● DATASET EXCERPTS
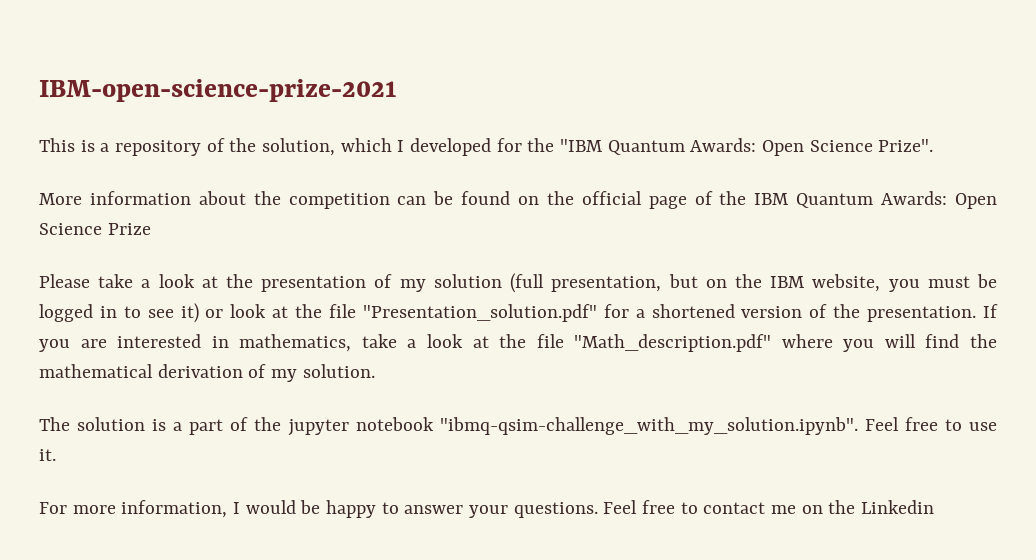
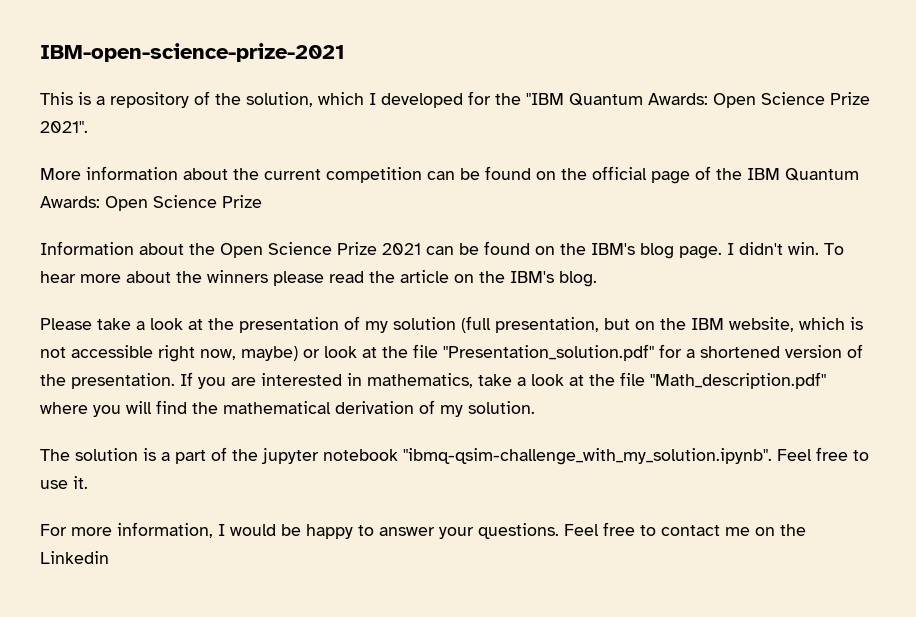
- This is a repository of the solution, which I developed for the "IBM Quantum Awards: Open Science Prize".
+ This is a repository of the solution, which I developed for the "IBM Quantum Awards: Open Science Prize 2021".
- More information about the competition can be found on the official page of the IBM Quantum Awards: Open Science Prize
+ More information about the current competition can be found on the official page of the IBM Quantum Awards: Open Science Prize
+ Information about the Open Science Prize 2021 can be found on the IBM's blog page. I didn't win. To hear more about the winners please read the article on the IBM's blog.
- Please take a look at the presentation of my solution (full presentation, but on the IBM website, you must be logged in to see it) or look at the file "Presentation_solution.pdf" for a shortened version of the presentation.
+ Please take a look at the presentation of my solution (full presentation, but on the IBM website, which is not accessible right now, maybe) or look at the file "Presentation_solution.pdf" for a shortened version of the presentation.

● PROMPT
In the records above, locate the line that contains "- Please take". Repeat it and every line after it, exactly, and nothing else.

● ANSWER TO THIS EXERCISE
- Please take a look at the presentation of my solution (full presentation, but on the IBM website, you must be logged in to see it) or look at the file "Presentation_solution.pdf" for a shortened version of the presentation.
+ Please take a look at the presentation of my solution (full presentation, but on the IBM website, which is not accessible right now, maybe) or look at the file "Presentation_solution.pdf" for a shortened version of the presentation.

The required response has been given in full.